The kingpin of Washington initiatives is out to defend and expand the political realm he rules.
And give residents help in unplugging red-light cameras as well.
Thursday, Tim Eyman plans to turn in petitions for Initiative 517 which would give signature-gatherers more time, locations and legal protections for exercising their craft.
As proposed, sponsors of initiatives would gain an extra six months to collect signatures and those found to be harassing a petitioner could face criminal charges.
The measure would etch into state law the ability to circulate petitions inside public buildings such as sports stadiums, convention centers, city halls, fairgrounds and the Capitol.
And, most importantly to Eyman, all state and local measures receiving enough signatures must be placed on the ballot. No longer will elected officials or corporate lawyers be able to use the courts to try to block a vote on something they don’t like.
Eyman’s motives stem specifically from his battles against red-light camera use in Mukilteo, Monroe and other cities since 2010. Seven times, Eyman said, camera opponents qualified measures aimed at curbing their use and each time city councils or camera supporters sued to impede their path to the ballot.
“It’s not just red-light cameras, although that’s my driving motivation behind this thing,” Eyman said of the initiative in November.
I-517 is an initiative to the Legislature which means it will get handled like the marijuana legalization measure. If Eyman turns in enough valid signatures of registered voters, the measure will be sent to lawmakers who can adopt it or ignore it and let it go to the ballot.
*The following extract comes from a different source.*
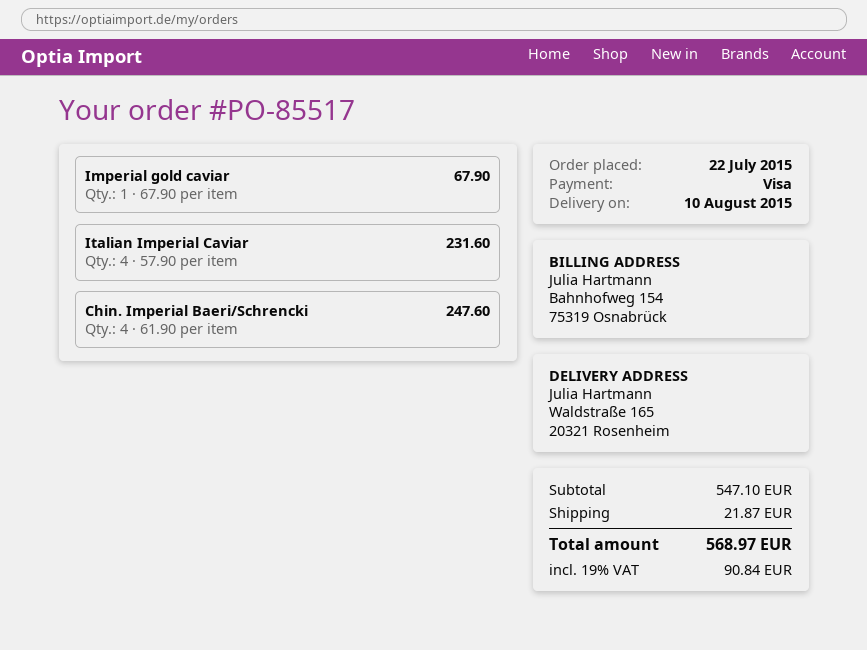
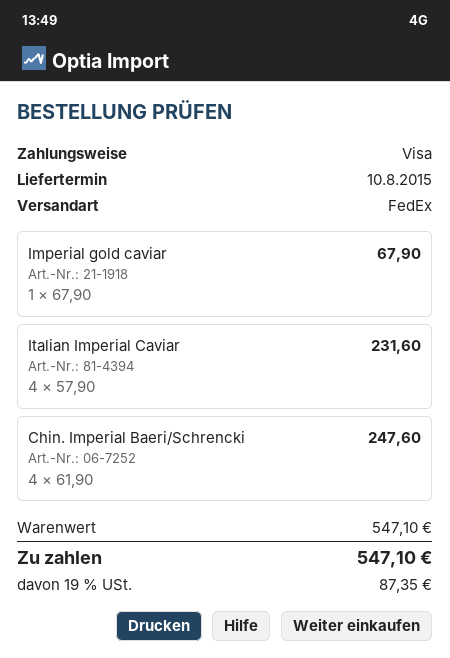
shipping: 21.87 -> none
tax: 19% = 90.84 -> 19% = 87.35
total: 568.97 -> 547.10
They also could put an alternative on the ballot as a competing measure.
He figures lawmakers will punt it to the ballot as they did with the marijuana initiative.
Then Eyman, who recorded a resounding ballot box victory against taxes in November with passage of Initiative 1185, may have to overcome an ally in that fight to succeed.
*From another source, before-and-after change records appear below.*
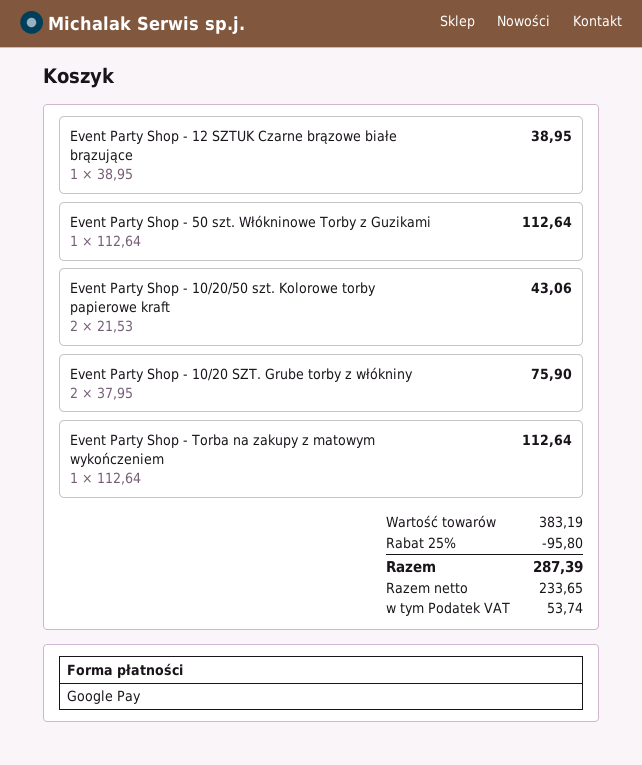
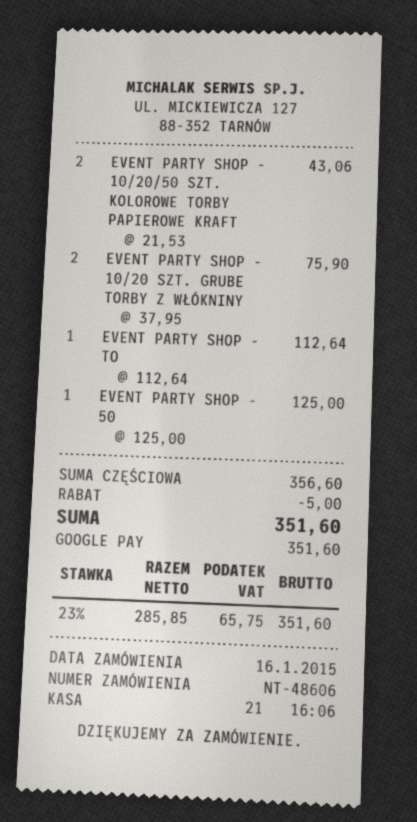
Event Party Shop - 12 SZTUK Czarne brązowe białe brązujące: 1 x 38.95 = 38.95 -> none
Event Party Shop - 50 szt. Włókninowe Torby z Guzikami: 1 x 112.64 = 112.64 -> 1 x 125.00 = 125.00
subtotal: 383.19 -> 356.60
discount: 95.80 -> 5.00
net: 233.65 -> 285.85
tax: 53.74 -> 65.75
total: 287.39 -> 351.60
The Washington Retail Association is concerned I-517 gives paid petitioners carte blanche to operate in and around their stores.
They fret about language guaranteeing protection for circulation of petitions on “all sidewalks and walkways that carry pedestrian traffic, including those in front of the entrances and exits of any store.”
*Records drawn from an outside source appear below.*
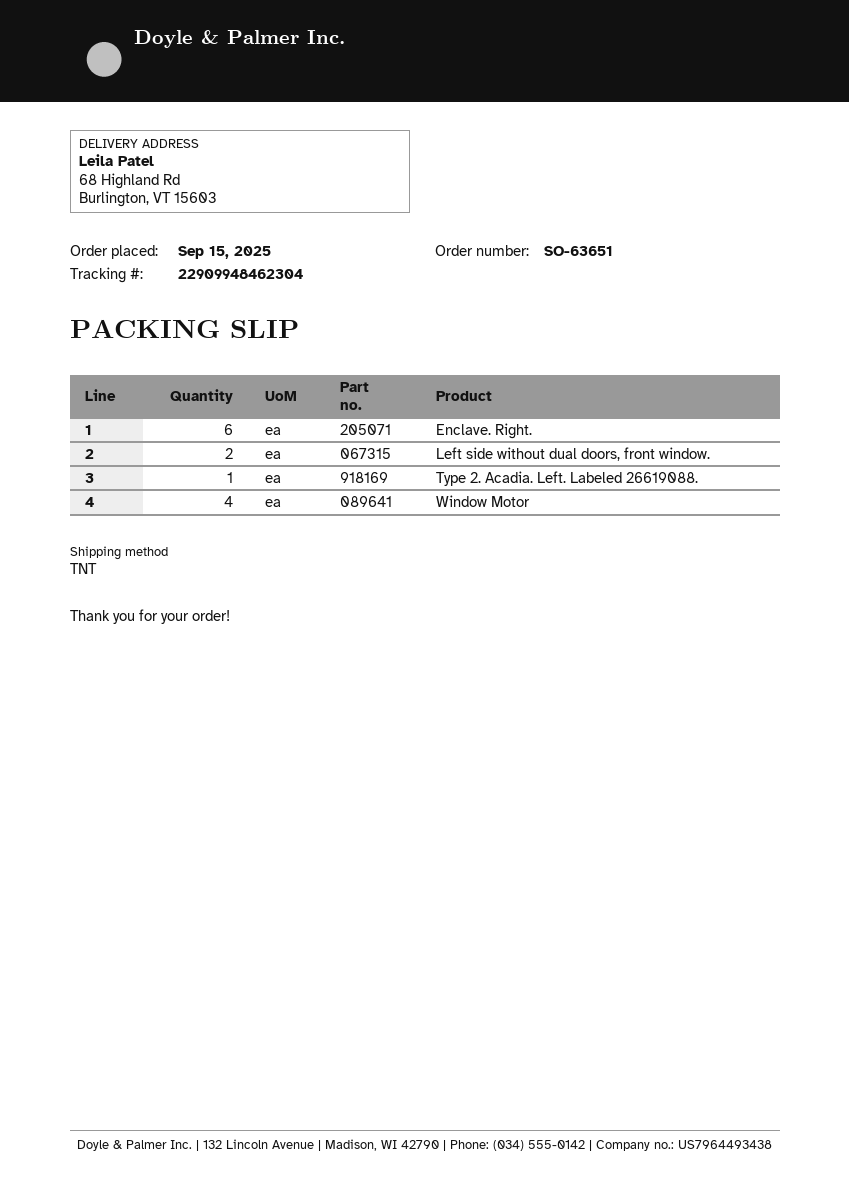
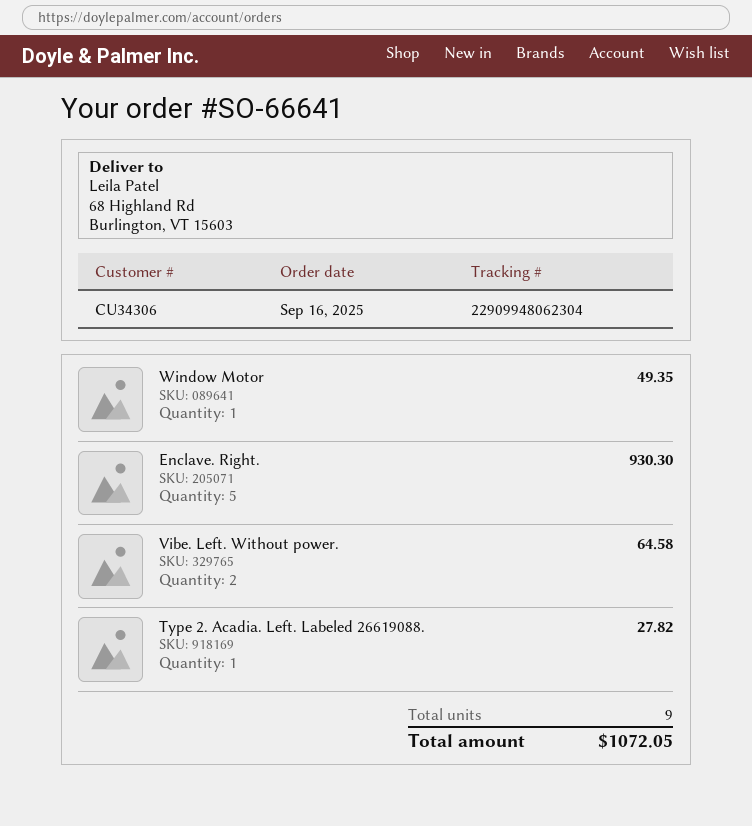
order number: SO-63651 -> SO-66641
order date: 2025-09-15 -> 2025-09-16
tracking number: 22909948462304 -> 22909948062304
Enclave. Right.: 6 -> 5
Left side without dual doors, front window.: 2 -> none
Window Motor: 4 -> 1
Vibe. Left. Without power.: none -> 2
WRA leaders are talking about supporting an alternative from lawmakers or on their own.
It is “an onerous proposal that puts private property owners at risk of lawsuits for not allowing Eyman’s signature gatherers to be anywhere they want to be on our property,” Jan Teague, the association president and chief executive officer, wrote in the group’s November newsletter.
“I could see these signature gatherers going so far as to be in the store, or at cash registers bogging down the lines, or at consumers’ cars in the parking lots,” she wrote.
Eyman said nothing in the initiative enables a petitioner to operate inside a store as Teague described.
State Supreme Court rulings make clear gathering signatures at regional malls and large supermarkets are constitutionally protected and the initiative only seeks to chisel those protections into law, Eyman said.
What is new is making sure the practice is guaranteed as well inside and outside of public buildings, he said.
“If the taxpayers are paying for it, you should have access to it,” he said, noting petitioners would still have to buy a ticket if they wanted to solicit fans at, say, a Seahawks or Mariners game.
Taxpayers also are WRA customers and Teague doesn’t want that to be forgotten in this pending political tussle.
“The time has come to bring customer rights and property rights into the picture,” she said. “We know it’s time to focus public policy on a balance that respects citizens’ rights to petition their government with other citizens’ rights to not be harassed in public.”